[DIRECTIONS] Tell me how many lines in the data below hold the string "GOAL", and say nothing else.

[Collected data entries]
-*-*-

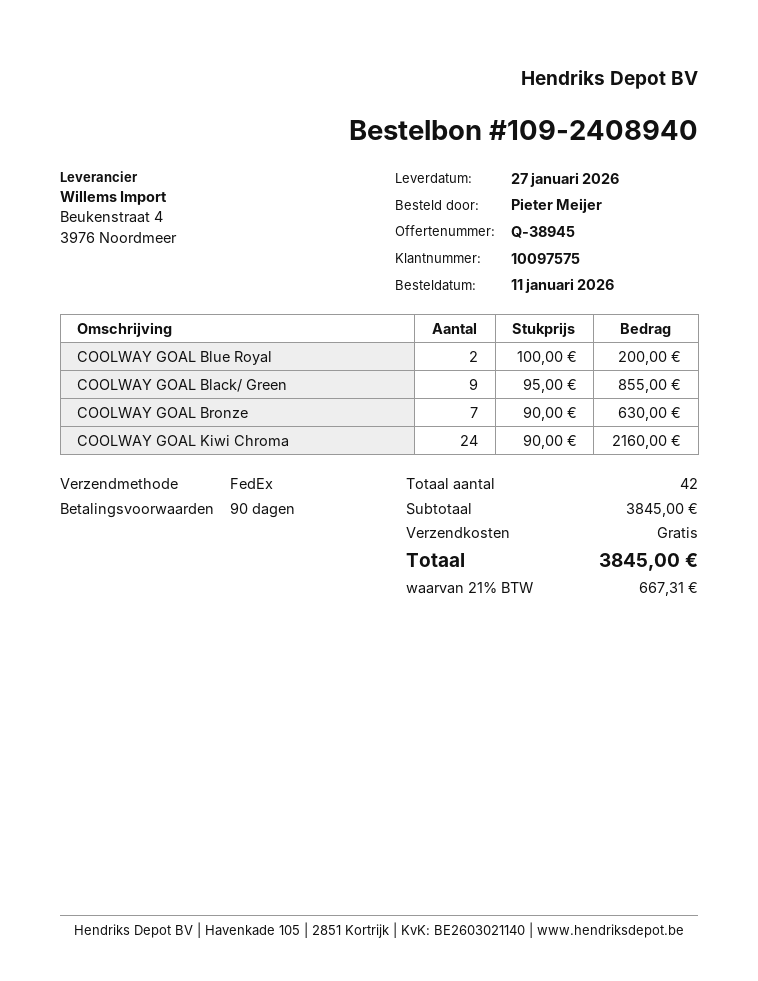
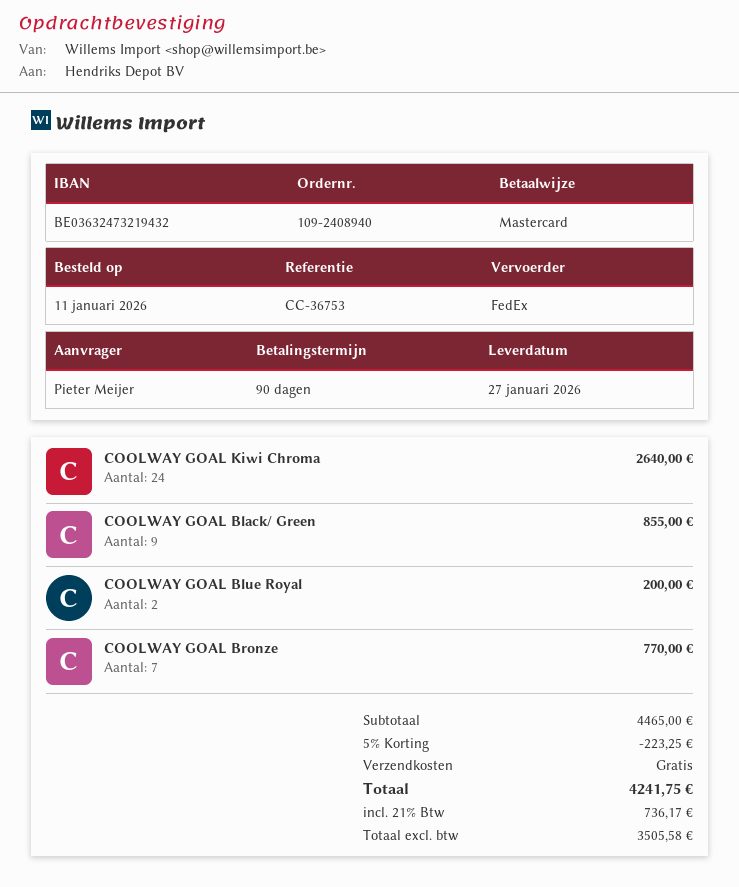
COOLWAY GOAL Bronze: 7 for 630.00 -> 7 for 770.00
COOLWAY GOAL Kiwi Chroma: 24 for 2160.00 -> 24 for 2640.00
subtotal: 3845.00 -> 4465.00
discount: none -> 5% = 223.25
tax: 21% = 667.31 -> 21% = 736.17
total: 3845.00 -> 4241.75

-*-*-

[REPLY TO THE EXERCISE] 2